INFORMATION SUPPLIED —

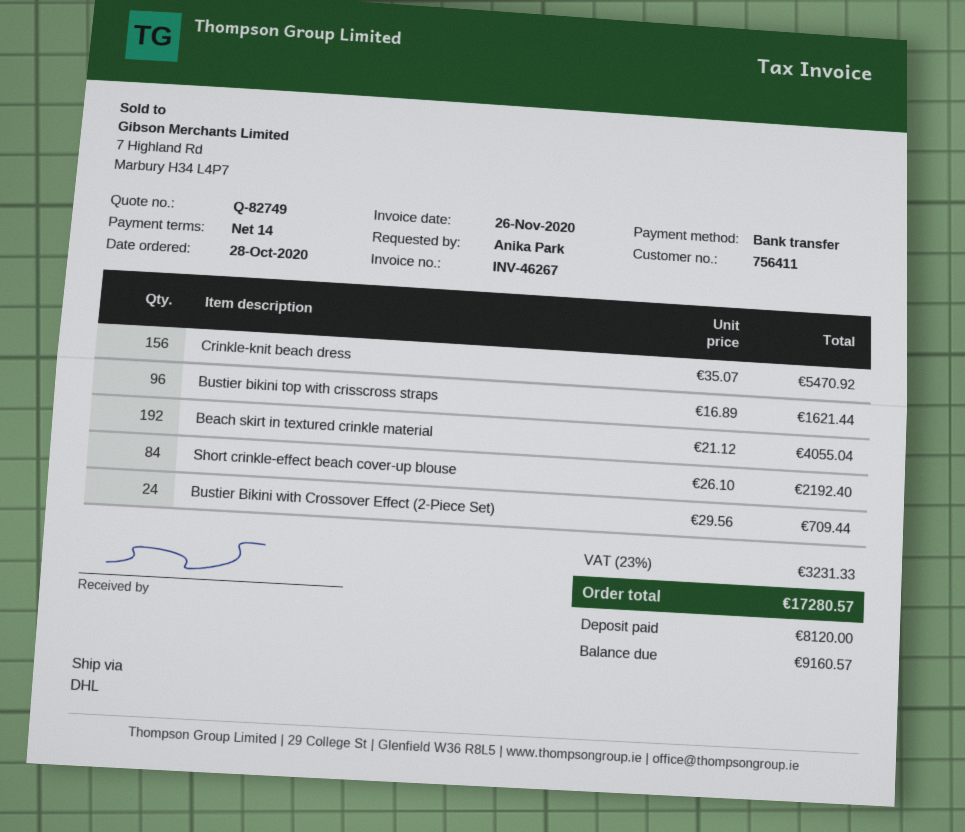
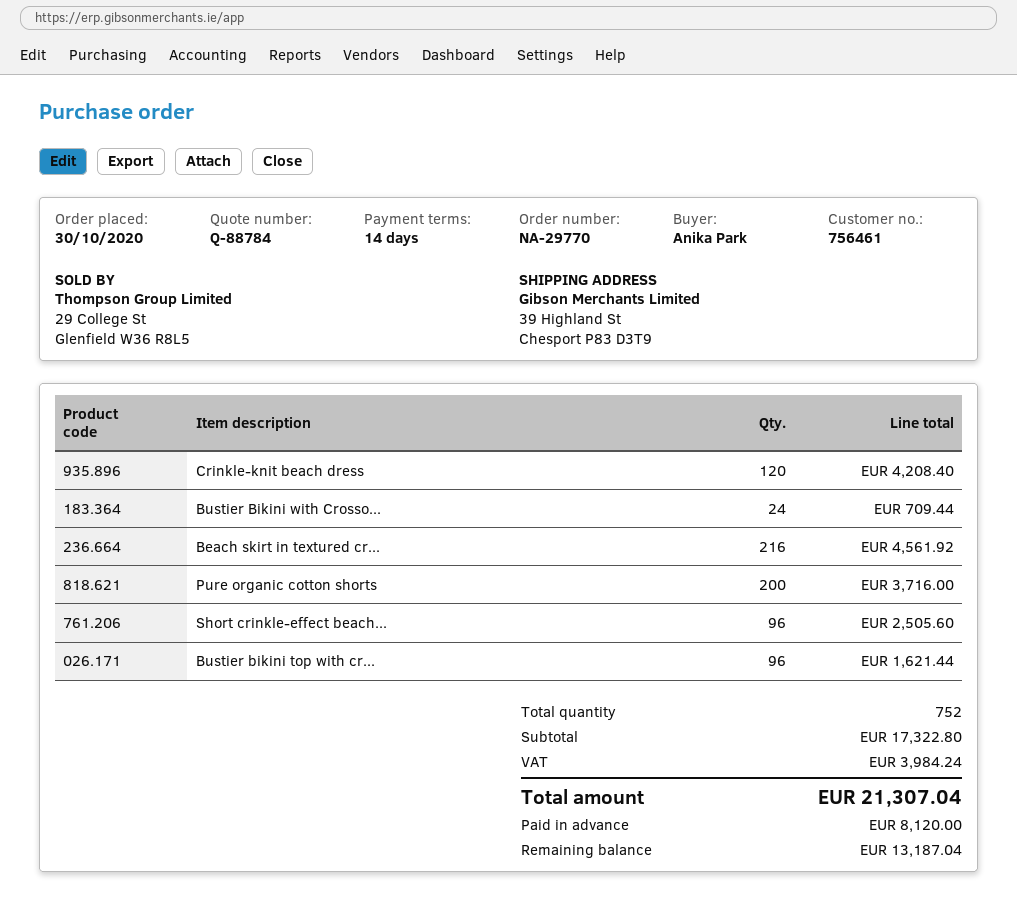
quote number: Q-82749 -> Q-88784
order date: 2020-10-28 -> 2020-10-30
customer number: 756411 -> 756461
Crinkle-knit beach dress: 156 for 5470.92 -> 120 for 4208.40
Beach skirt in textured crinkle material: 192 for 4055.04 -> 216 for 4561.92
Short crinkle-effect beach cover-up blouse: 84 for 2192.40 -> 96 for 2505.60
Pure organic cotton shorts: none -> 200 for 3716.00
tax: 3231.33 -> 3984.24
total: 17280.57 -> 21307.04
balance: 9160.57 -> 13187.04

WHAT NEEDS TO BE DONE — The listing is to be reproduced in full and exactly, except that its pictures are to be dropped.

EXERCISE OUTPUT —
quote number: Q-82749 -> Q-88784
order date: 2020-10-28 -> 2020-10-30
customer number: 756411 -> 756461
Crinkle-knit beach dress: 156 for 5470.92 -> 120 for 4208.40
Beach skirt in textured crinkle material: 192 for 4055.04 -> 216 for 4561.92
Short crinkle-effect beach cover-up blouse: 84 for 2192.40 -> 96 for 2505.60
Pure organic cotton shorts: none -> 200 for 3716.00
tax: 3231.33 -> 3984.24
total: 17280.57 -> 21307.04
balance: 9160.57 -> 13187.04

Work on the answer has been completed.